Exercise objective
Restate all data exactly. No images.

-- Opening Marker --

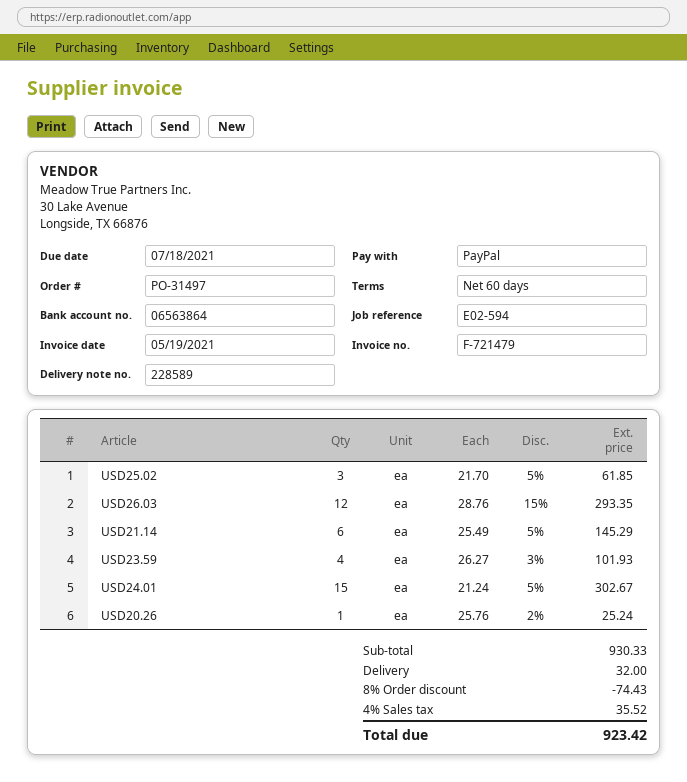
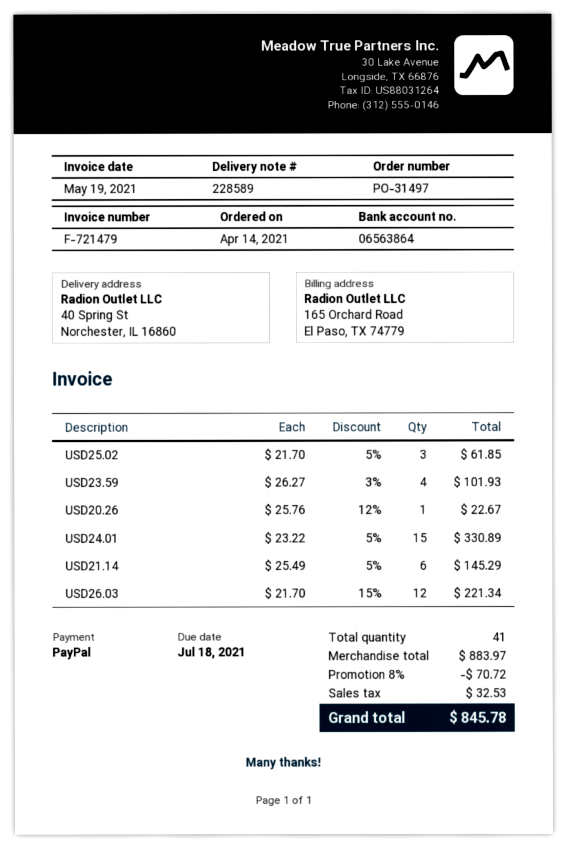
USD26.03: 12 x 28.76 - 15% = 293.35 -> 12 x 21.70 - 15% = 221.34
USD24.01: 15 x 21.24 - 5% = 302.67 -> 15 x 23.22 - 5% = 330.89
USD20.26: 1 x 25.76 - 2% = 25.24 -> 1 x 25.76 - 12% = 22.67
subtotal: 930.33 -> 883.97
discount: 8% = 74.43 -> 8% = 70.72
shipping: 32.00 -> none
tax: 35.52 -> 32.53
total: 923.42 -> 845.78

-- Closing Marker --

Your solution
USD26.03: 12 x 28.76 - 15% = 293.35 -> 12 x 21.70 - 15% = 221.34
USD24.01: 15 x 21.24 - 5% = 302.67 -> 15 x 23.22 - 5% = 330.89
USD20.26: 1 x 25.76 - 2% = 25.24 -> 1 x 25.76 - 12% = 22.67
subtotal: 930.33 -> 883.97
discount: 8% = 74.43 -> 8% = 70.72
shipping: 32.00 -> none
tax: 35.52 -> 32.53
total: 923.42 -> 845.78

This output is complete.